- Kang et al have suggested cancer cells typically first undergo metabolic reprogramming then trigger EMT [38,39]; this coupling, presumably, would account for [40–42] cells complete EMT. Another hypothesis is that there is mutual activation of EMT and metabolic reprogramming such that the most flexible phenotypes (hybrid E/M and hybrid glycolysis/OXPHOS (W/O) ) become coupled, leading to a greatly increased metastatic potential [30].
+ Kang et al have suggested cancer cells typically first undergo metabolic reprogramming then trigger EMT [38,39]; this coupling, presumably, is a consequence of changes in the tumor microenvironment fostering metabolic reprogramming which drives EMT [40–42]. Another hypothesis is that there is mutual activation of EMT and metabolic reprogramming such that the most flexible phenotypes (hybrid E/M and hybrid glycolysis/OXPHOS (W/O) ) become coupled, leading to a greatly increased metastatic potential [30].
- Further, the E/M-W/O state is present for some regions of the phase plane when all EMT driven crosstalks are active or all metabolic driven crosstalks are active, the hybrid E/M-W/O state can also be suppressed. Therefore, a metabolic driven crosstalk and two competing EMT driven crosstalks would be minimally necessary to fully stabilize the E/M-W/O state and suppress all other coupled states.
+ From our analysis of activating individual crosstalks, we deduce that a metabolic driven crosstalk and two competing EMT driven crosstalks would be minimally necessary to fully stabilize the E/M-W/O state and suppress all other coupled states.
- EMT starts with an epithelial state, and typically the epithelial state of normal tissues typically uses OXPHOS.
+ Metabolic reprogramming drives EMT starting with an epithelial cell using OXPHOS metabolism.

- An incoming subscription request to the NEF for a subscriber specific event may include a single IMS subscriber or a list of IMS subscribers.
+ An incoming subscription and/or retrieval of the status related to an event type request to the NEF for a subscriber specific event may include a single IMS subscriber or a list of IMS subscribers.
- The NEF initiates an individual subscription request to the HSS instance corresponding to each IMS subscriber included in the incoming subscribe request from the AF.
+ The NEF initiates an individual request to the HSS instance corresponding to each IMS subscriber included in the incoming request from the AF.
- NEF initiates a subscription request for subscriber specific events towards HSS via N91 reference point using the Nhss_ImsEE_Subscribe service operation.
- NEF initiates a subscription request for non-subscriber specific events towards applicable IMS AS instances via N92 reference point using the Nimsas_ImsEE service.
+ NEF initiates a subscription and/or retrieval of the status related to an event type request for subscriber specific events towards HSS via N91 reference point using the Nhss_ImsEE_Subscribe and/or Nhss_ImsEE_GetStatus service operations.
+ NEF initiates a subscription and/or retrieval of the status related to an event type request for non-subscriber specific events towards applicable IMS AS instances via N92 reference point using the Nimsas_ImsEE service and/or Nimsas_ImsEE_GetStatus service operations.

_ _ _

Directions for this task.
The required answer is the exact run of lines above starting at the line with "- Further, the" and ending at the line with "- NEF initiates a subscription request for non-subscriber", with both ends present.

Task answer.
- Further, the E/M-W/O state is present for some regions of the phase plane when all EMT driven crosstalks are active or all metabolic driven crosstalks are active, the hybrid E/M-W/O state can also be suppressed. Therefore, a metabolic driven crosstalk and two competing EMT driven crosstalks would be minimally necessary to fully stabilize the E/M-W/O state and suppress all other coupled states.
+ From our analysis of activating individual crosstalks, we deduce that a metabolic driven crosstalk and two competing EMT driven crosstalks would be minimally necessary to fully stabilize the E/M-W/O state and suppress all other coupled states.
- EMT starts with an epithelial state, and typically the epithelial state of normal tissues typically uses OXPHOS.
+ Metabolic reprogramming drives EMT starting with an epithelial cell using OXPHOS metabolism.

- An incoming subscription request to the NEF for a subscriber specific event may include a single IMS subscriber or a list of IMS subscribers.
+ An incoming subscription and/or retrieval of the status related to an event type request to the NEF for a subscriber specific event may include a single IMS subscriber or a list of IMS subscribers.
- The NEF initiates an individual subscription request to the HSS instance corresponding to each IMS subscriber included in the incoming subscribe request from the AF.
+ The NEF initiates an individual request to the HSS instance corresponding to each IMS subscriber included in the incoming request from the AF.
- NEF initiates a subscription request for subscriber specific events towards HSS via N91 reference point using the Nhss_ImsEE_Subscribe service operation.
- NEF initiates a subscription request for non-subscriber specific events towards applicable IMS AS instances via N92 reference point using the Nimsas_ImsEE service.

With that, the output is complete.